Repeat the entries exactly, and do not carry the pictures over.

LISTED RECORDS -

☆ ☆ ☆

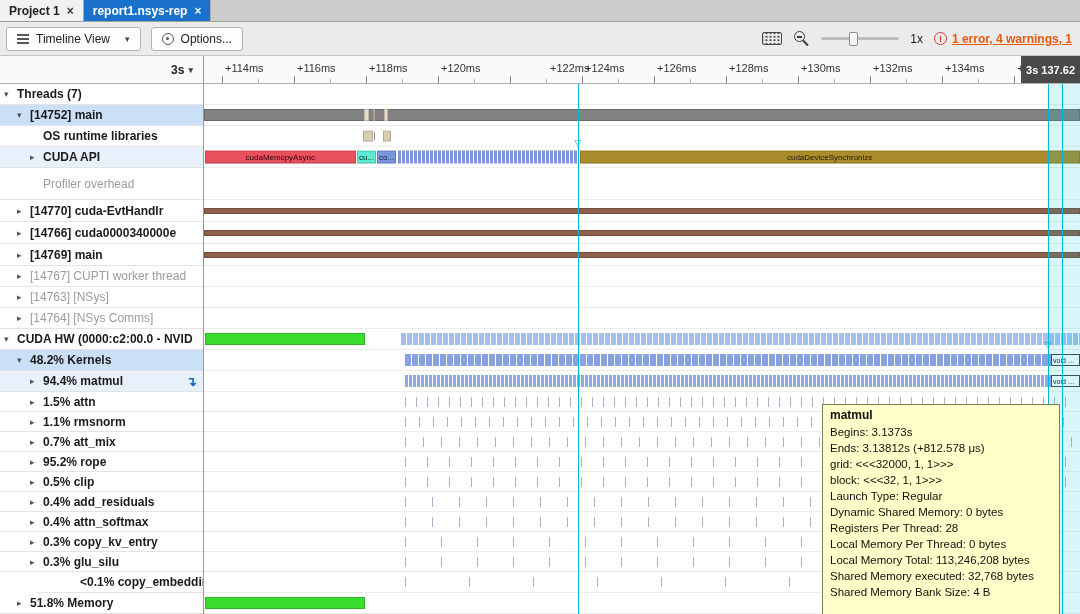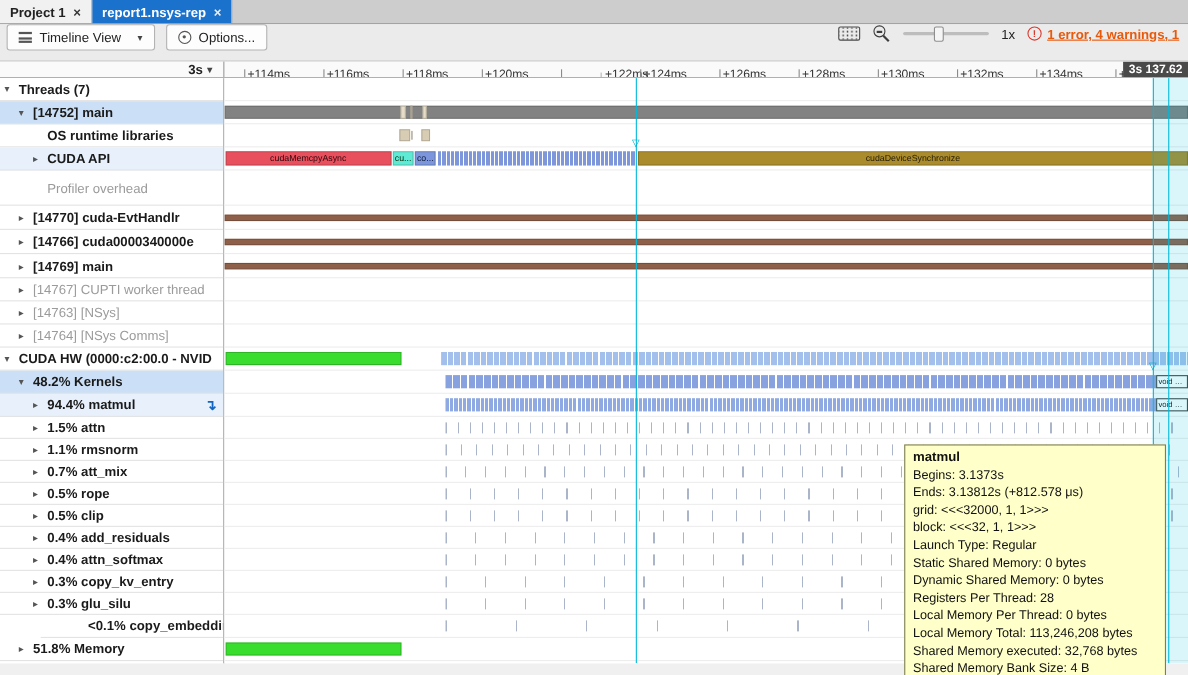"Timeline View" #toolbar { align-items: flex-start -> center }
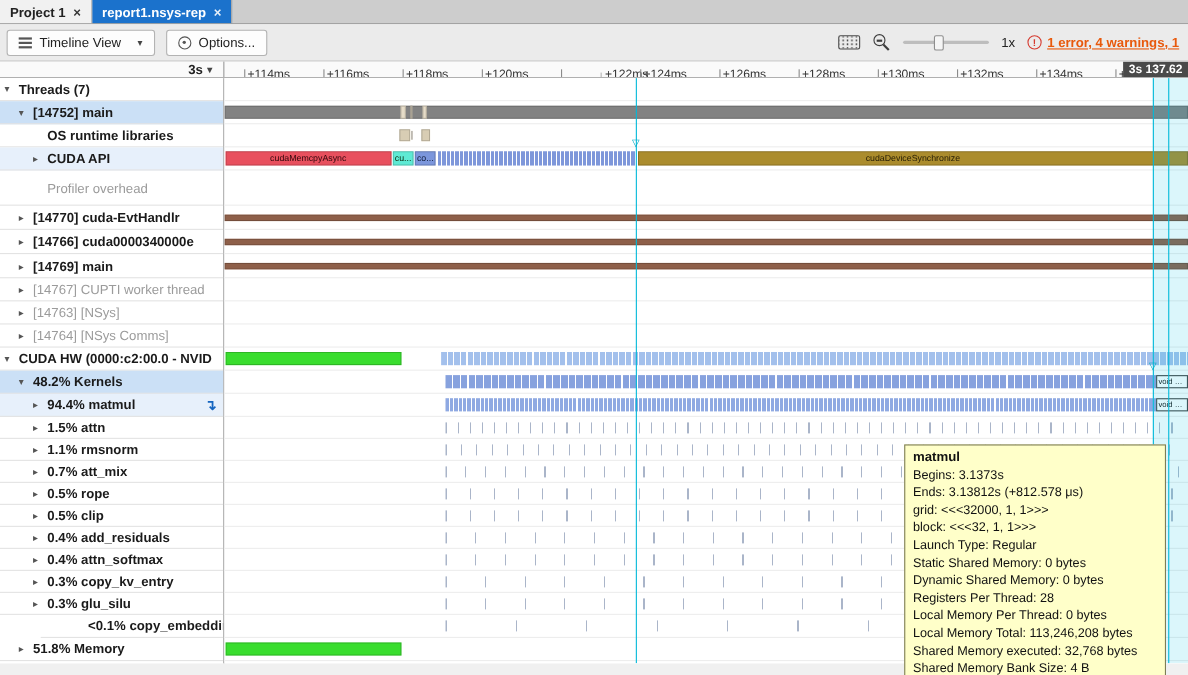"3s" #ruler { height: 15px -> 28px }
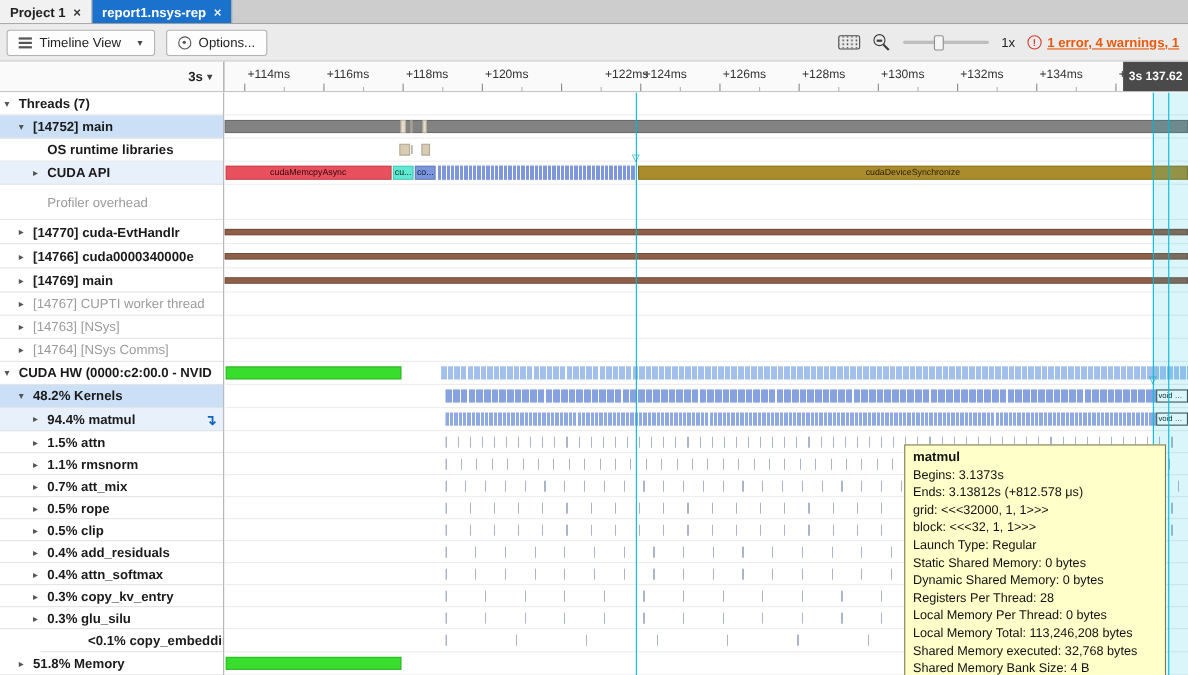"0.5% rope" span.s-label { text: 0.5% -> 95.2% }
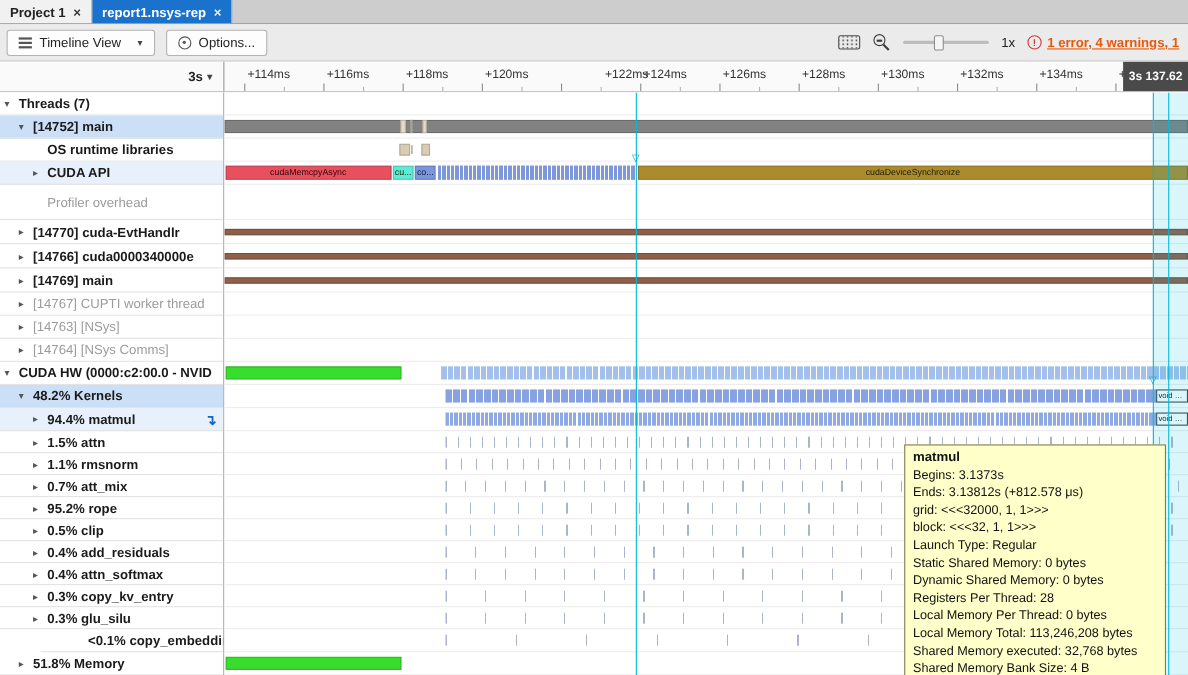"Static Shared Memory: 0 bytes" div.tt-line { html: <div>Static Shared Memory: 0 bytes</div> -> none }
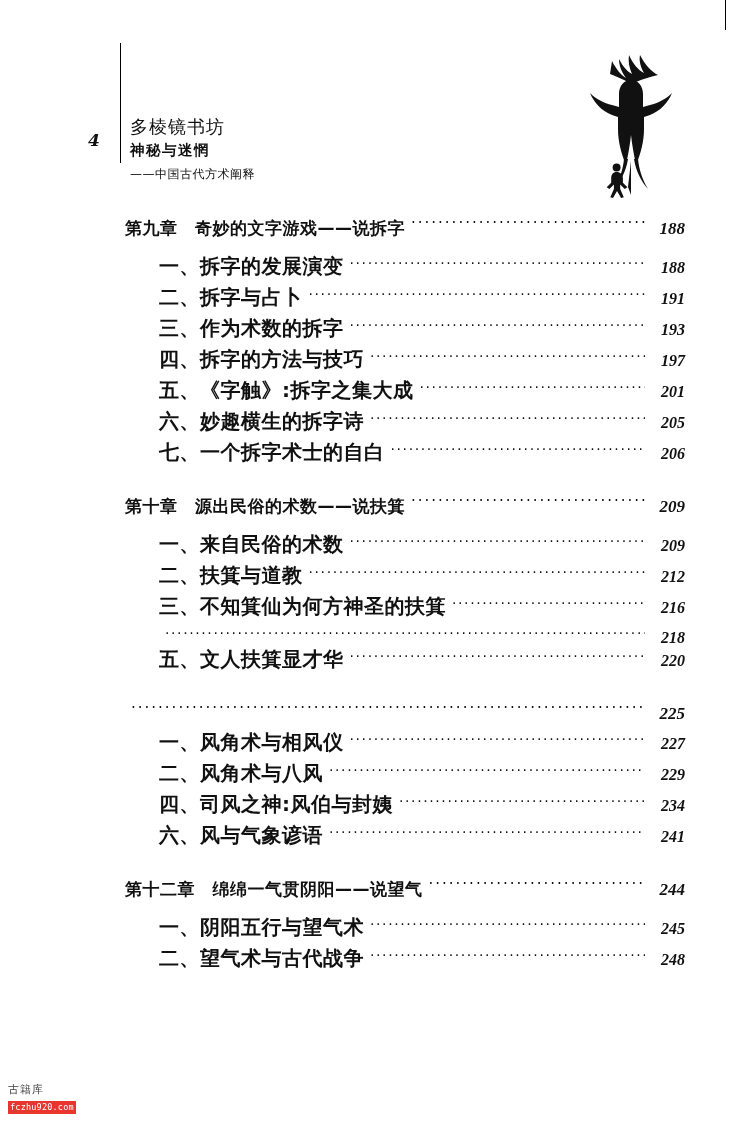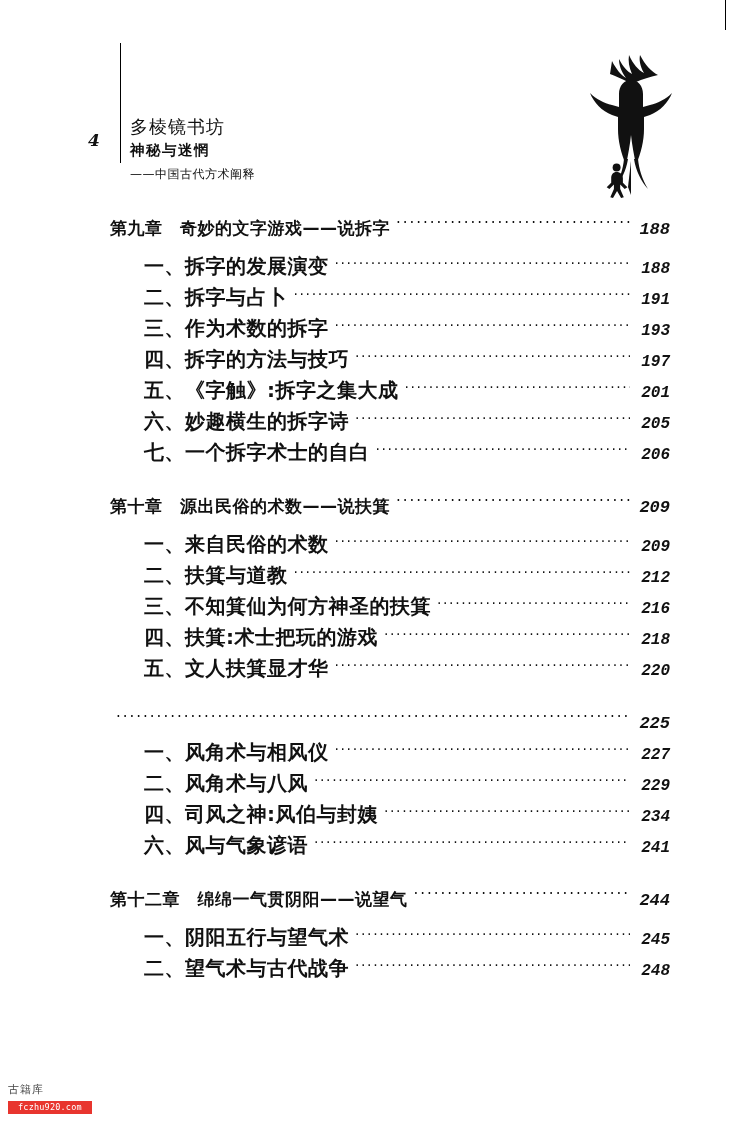"第九章 奇妙的文字游戏——说拆字" .toc { left: 110px -> 125px }
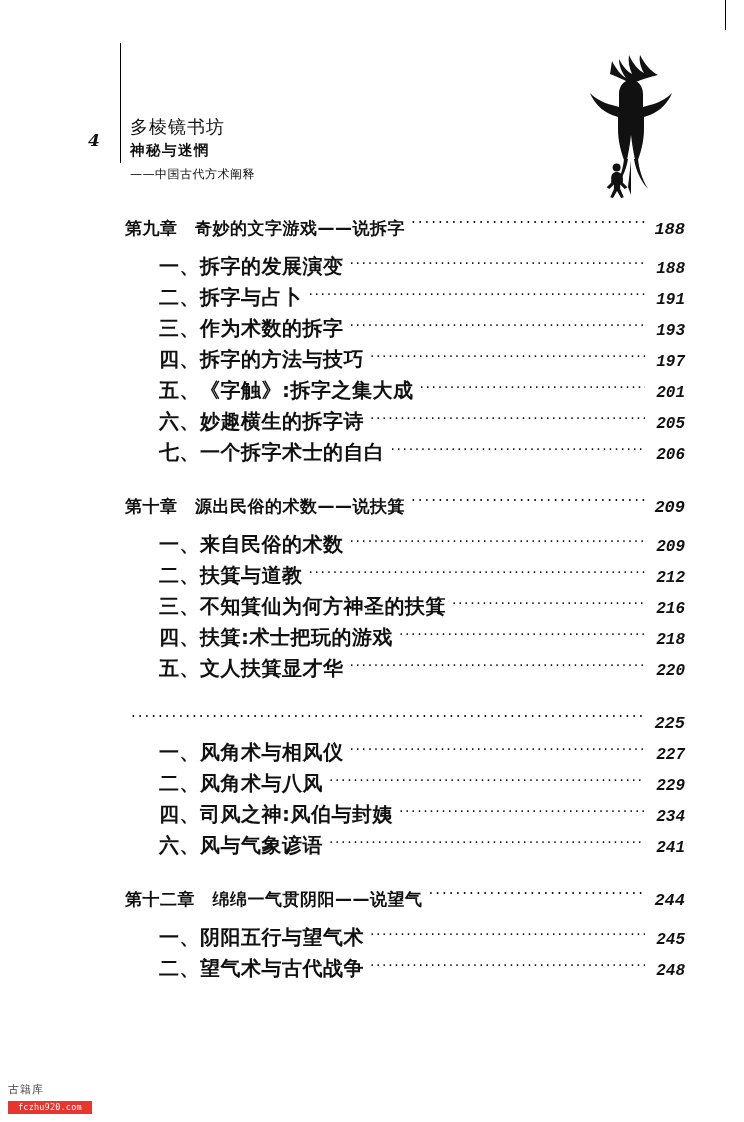"188" .row-page { font-family: Liberation Mono, monospace -> Liberation Serif, serif }
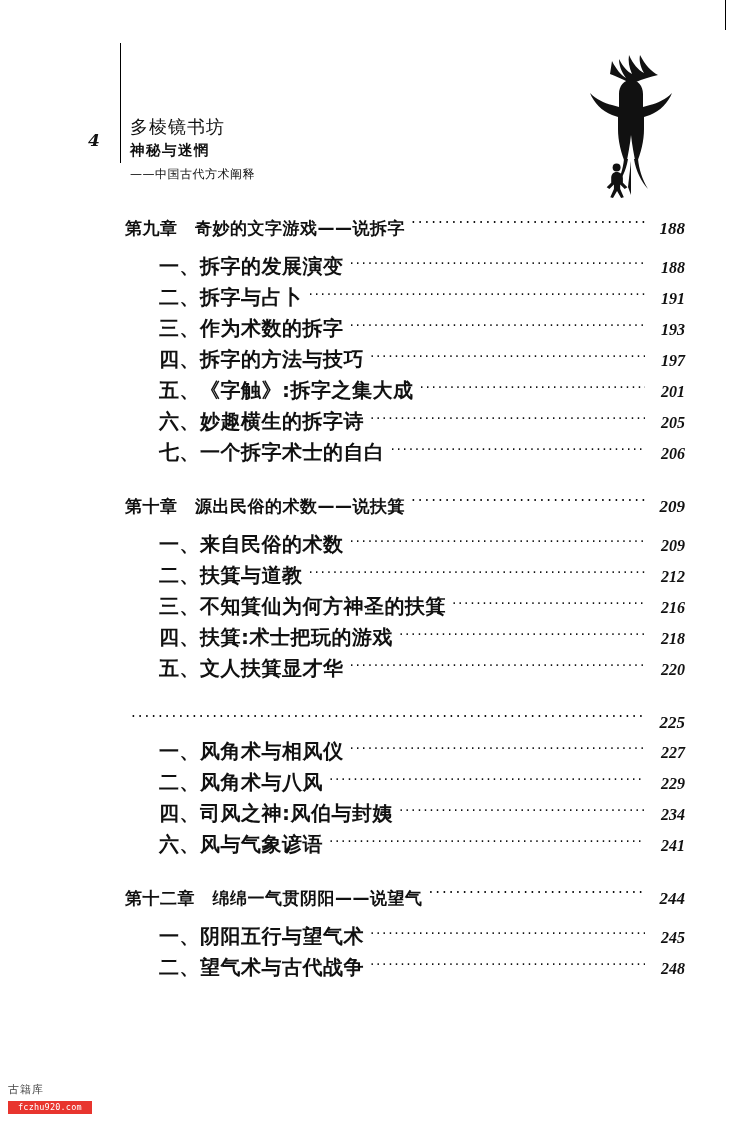"四、扶箕:术士把玩的游戏" span.row-label { html: <span>四、扶箕:术士把玩的游戏</span> -> none }
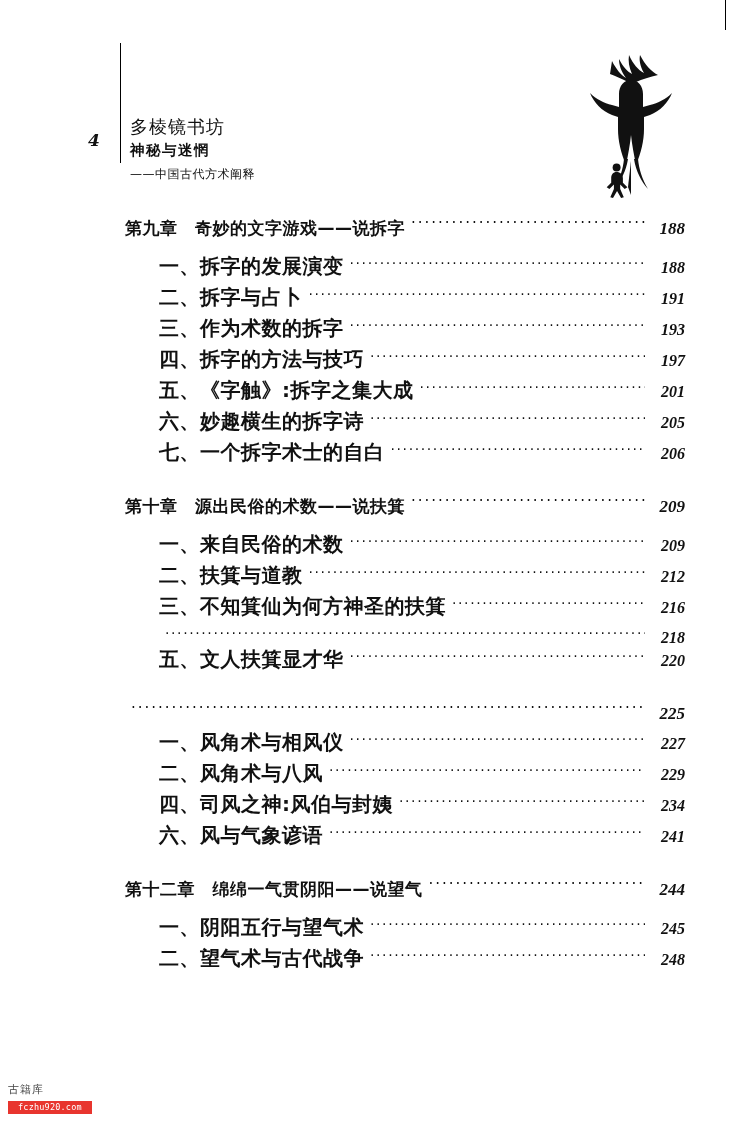"fczhu920.com" .wm-box { padding: 1px 10px -> 1px 2px }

☆ ☆ ☆

TASK OUTPUT -
"Timeline View" #toolbar { align-items: flex-start -> center }
"3s" #ruler { height: 15px -> 28px }
"0.5% rope" span.s-label { text: 0.5% -> 95.2% }
"Static Shared Memory: 0 bytes" div.tt-line { html: <div>Static Shared Memory: 0 bytes</div> -> none }
"第九章 奇妙的文字游戏——说拆字" .toc { left: 110px -> 125px }
"188" .row-page { font-family: Liberation Mono, monospace -> Liberation Serif, serif }
"四、扶箕:术士把玩的游戏" span.row-label { html: <span>四、扶箕:术士把玩的游戏</span> -> none }
"fczhu920.com" .wm-box { padding: 1px 10px -> 1px 2px }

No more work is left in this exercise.